Problem to solve
Copy, from the entries below, each line in which the string "function" appears.
------------------------------------
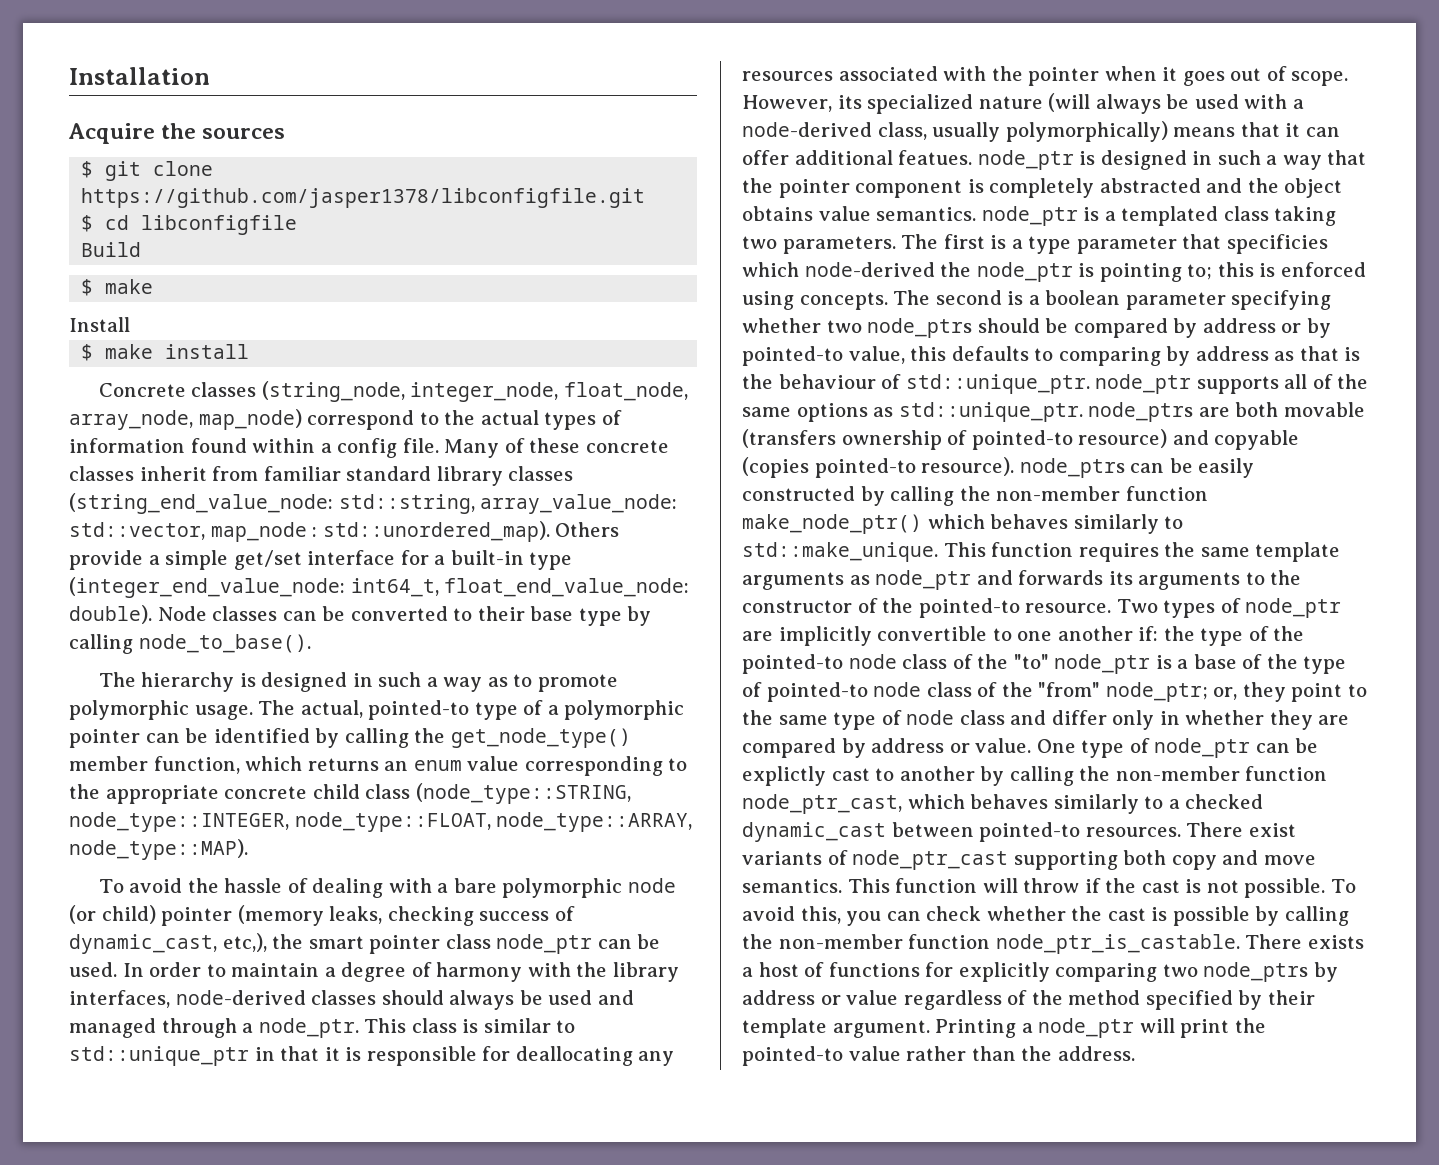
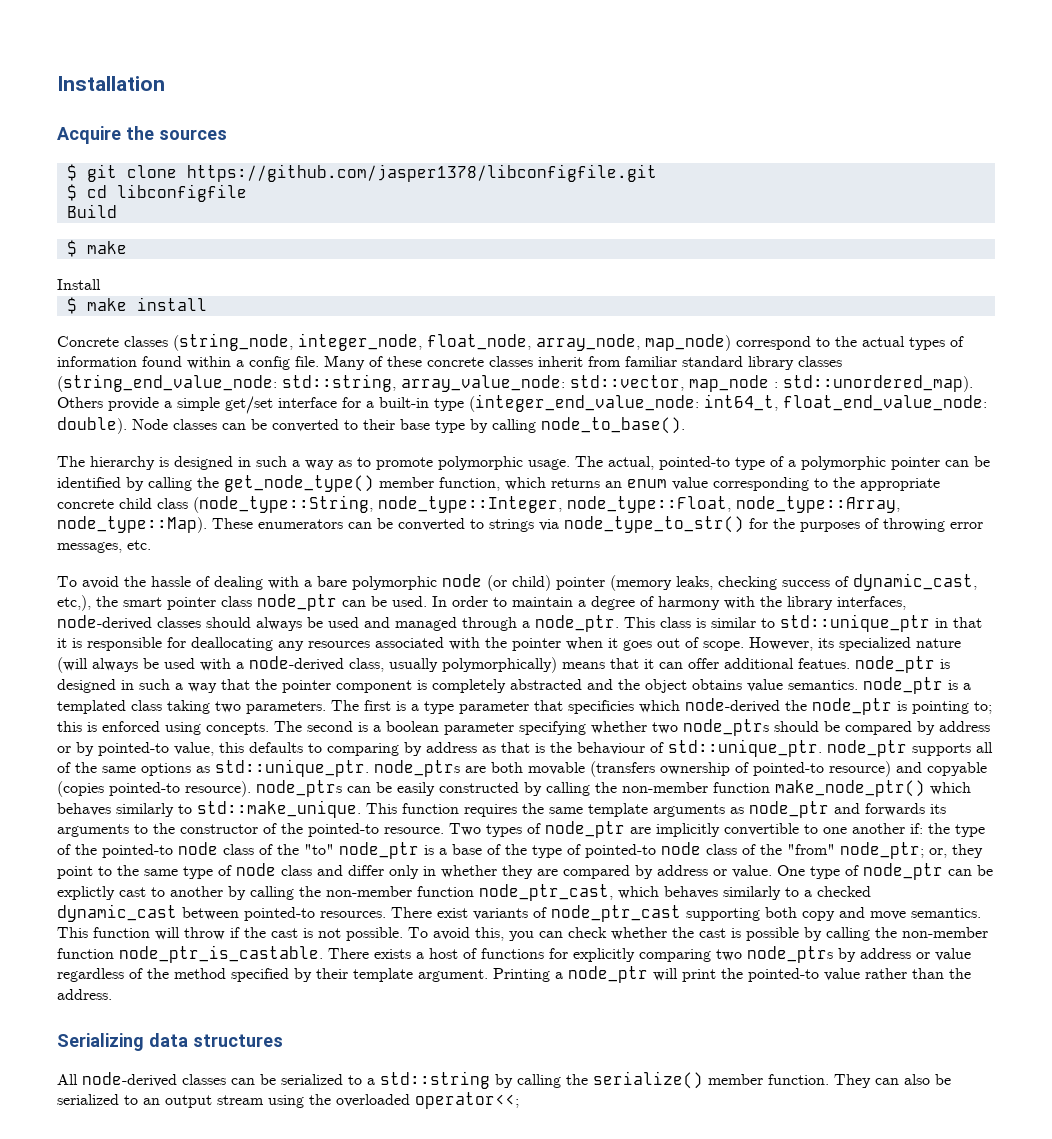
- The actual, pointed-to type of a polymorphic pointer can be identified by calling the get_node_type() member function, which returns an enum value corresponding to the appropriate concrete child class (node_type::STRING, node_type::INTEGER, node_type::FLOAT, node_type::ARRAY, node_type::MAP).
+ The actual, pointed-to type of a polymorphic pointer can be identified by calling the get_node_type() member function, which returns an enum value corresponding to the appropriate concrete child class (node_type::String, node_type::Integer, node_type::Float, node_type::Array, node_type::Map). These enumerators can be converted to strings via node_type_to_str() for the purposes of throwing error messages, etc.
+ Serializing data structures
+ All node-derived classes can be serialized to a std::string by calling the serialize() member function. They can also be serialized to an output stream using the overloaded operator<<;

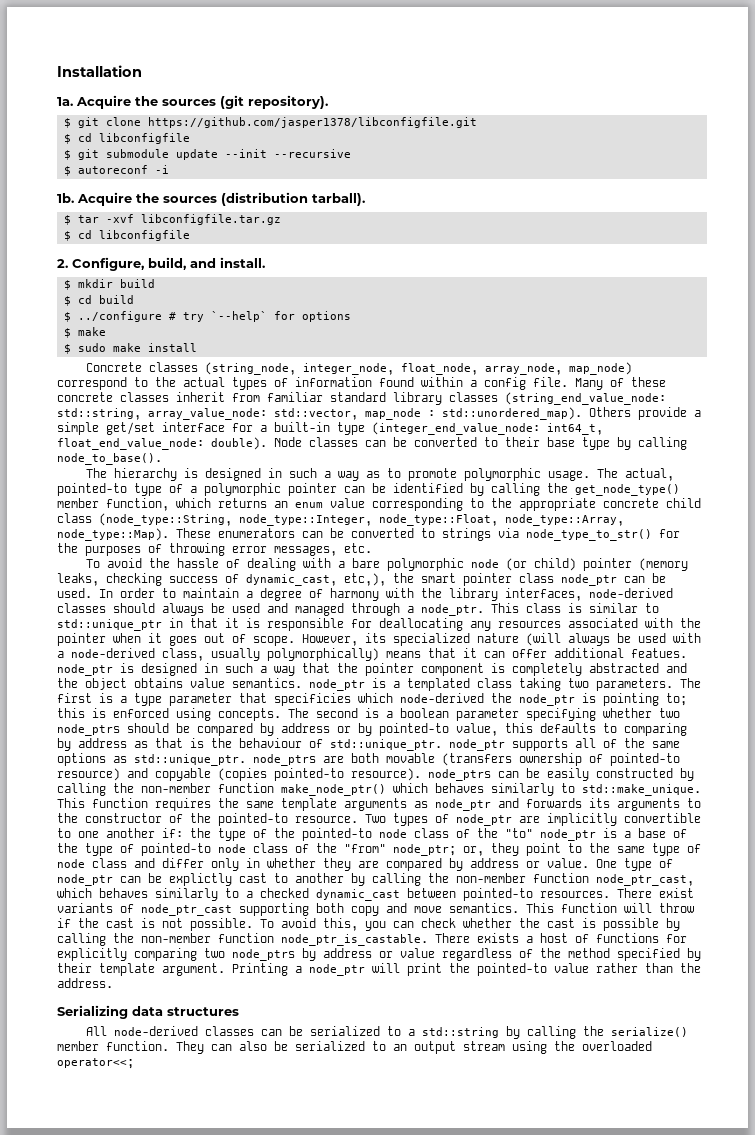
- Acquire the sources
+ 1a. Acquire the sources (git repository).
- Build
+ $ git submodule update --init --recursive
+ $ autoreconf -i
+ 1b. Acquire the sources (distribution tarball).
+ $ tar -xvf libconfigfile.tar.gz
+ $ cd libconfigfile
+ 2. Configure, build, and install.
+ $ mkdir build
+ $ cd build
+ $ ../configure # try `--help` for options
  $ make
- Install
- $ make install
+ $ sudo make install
------------------------------------
Task response
- The actual, pointed-to type of a polymorphic pointer can be identified by calling the get_node_type() member function, which returns an enum value corresponding to the appropriate concrete child class (node_type::STRING, node_type::INTEGER, node_type::FLOAT, node_type::ARRAY, node_type::MAP).
+ The actual, pointed-to type of a polymorphic pointer can be identified by calling the get_node_type() member function, which returns an enum value corresponding to the appropriate concrete child class (node_type::String, node_type::Integer, node_type::Float, node_type::Array, node_type::Map). These enumerators can be converted to strings via node_type_to_str() for the purposes of throwing error messages, etc.
+ All node-derived classes can be serialized to a std::string by calling the serialize() member function. They can also be serialized to an output stream using the overloaded operator<<;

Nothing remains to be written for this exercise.